Patient Safety & Quality of Care: Closing the Communication Gap

By improving communication, open notes carry important implications for patient safety and quality of care. A study at Boston’s Beth Israel Deaconess Medical Center and Boston Children’s Hospital is assessing whether patient safety can be improved by adding new eyes: Can patients (and often family members) identify and help correct errors in their medical records? The project involves an online patient reporting tool focusing largely on safety concerns that require clinician attention.

Researchers are learning that patients, parents and other informal caregivers use the tool and report potential inaccuracies, such as medication errors, incorrect medical history, inaccurate description of symptoms (including wrong side documentation), insufficient or erroneous family histories, and inaccurate description of the physical exam. When one patient reviews one record, as compared to one doctor reviewing hundreds of charts, the likelihood of thorough review increases, and both doctors and patients cite the advantages of having more eyes on the record.

 

In conclusion: Present and Future Use

Emerging evidence shows that when patients understand their health information and are willing to manage their own health and healthcare, they are more likely to make better decisions about their health. Moreover, these patients are more likely to have better health outcomes and lower costs of care. Many institutions recognize patient engagement as a worthwhile investment, and employ strategies to help patients become more actively involved in their care through education, patient activation, and shared decision making. OpenNotes is one such strategy that can facilitate patient understanding and engagement by giving patients access to contextualized, personalized, and most importantly, understandable health information they can act on.

Less than three years after publication of the OpenNotes demonstration and evaluation study, dissemination of this new practice has been rapid, with more than 5.5 million patients now offered ready electronic access to their notes at over 40 institutions in the US. By providing a transparent platform that can enhance productive communication and engagement among patients, clinicians, and family members, quality of care and patient safety may increase, along with healthcare value. But much to learn remains, and unforeseen consequences are likely.
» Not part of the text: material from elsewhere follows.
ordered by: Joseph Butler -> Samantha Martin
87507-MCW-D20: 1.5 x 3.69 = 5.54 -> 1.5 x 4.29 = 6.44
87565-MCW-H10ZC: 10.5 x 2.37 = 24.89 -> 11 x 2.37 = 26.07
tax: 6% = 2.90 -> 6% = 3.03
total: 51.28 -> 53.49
It will be fascinating to watch what happens in the US and around the world as patients and clinicians share in this new practice and come to understand its effects.
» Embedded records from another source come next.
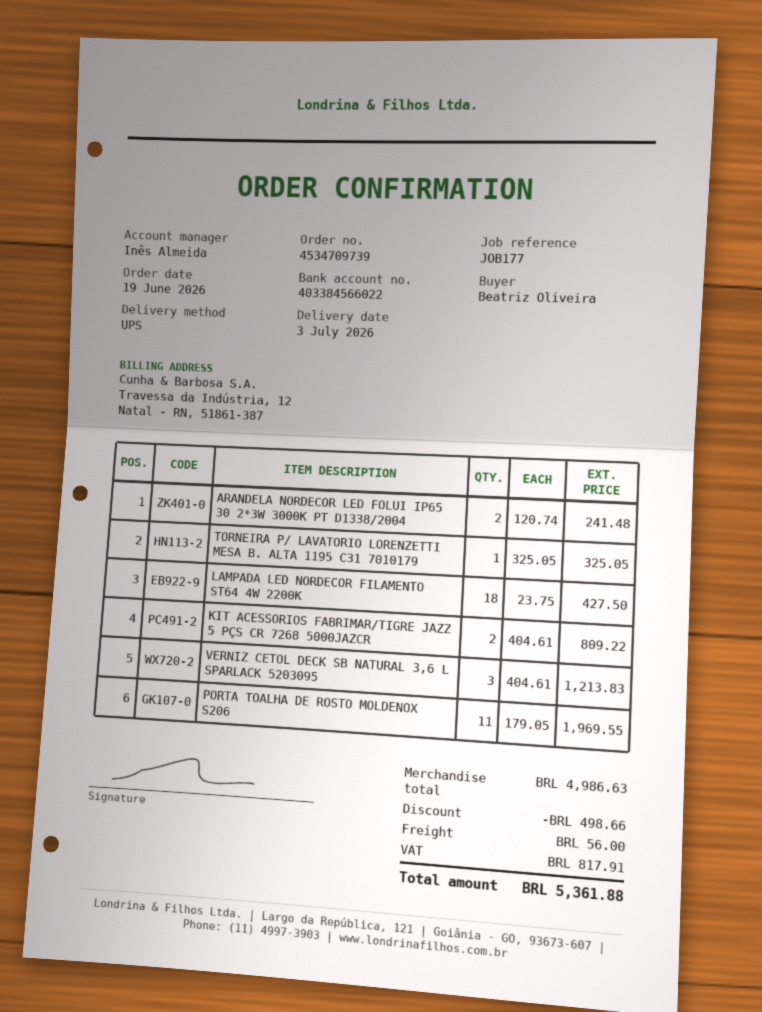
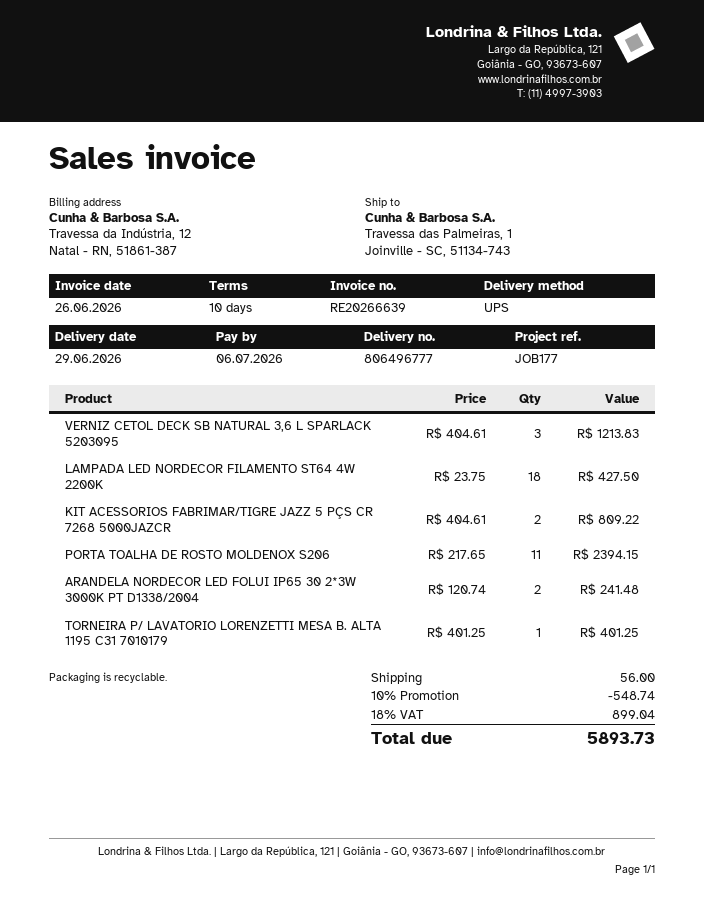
delivery date: 2026-07-03 -> 2026-06-29
TORNEIRA P/ LAVATORIO LORENZETTI MESA B. ALTA 1195 C31 7010179: 1 x 325.05 = 325.05 -> 1 x 401.25 = 401.25
PORTA TOALHA DE ROSTO MOLDENOX S206: 11 x 179.05 = 1969.55 -> 11 x 217.65 = 2394.15
discount: 498.66 -> 548.74
tax: 817.91 -> 899.04
total: 5361.88 -> 5893.73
“I probably only have 15 or 20 minutes when I make a regular…short visit and so what [the doctor] says sometimes can be a lot, and I maybe didn’t digest it properly in the office. So now when I go home and I open that OpenNote, I can review it and take each part as slowly as I want and go back over it to make sure I understand it correctly and that’s a wonderful opportunity.”

“Now I come in with a slew of questions or something prepared that I really want to discuss with the doctor. I feel more so on the doctor’s level using OpenNotes whereas prior to that…. I never felt as though I really could question anything or even have an open conversation about anything that the doctor would tell me.”

-Patients with OpenNotes

“I tell my patients often, you know, we get a snapshot of their health. We see them for 15 minutes every three or four or six months. But they live the full length film. And so what they do day in and day out needs to be based on the education that we give them in terms of their lifestyle habits. And I think OpenNotes takes the next step in helping to open the door to that engagement.”

“I think patients who read their notes are better informed and if you’re better informed you are more empowered to participate in your care and I think this is good not just for patients, but clinicians also appreciate having informed participatory patients who bring good questions to the visit, who follow the plan of care, who raise questions when they have questions and this more equal relationship between the clinician and the patient leads to better outcomes for their health.”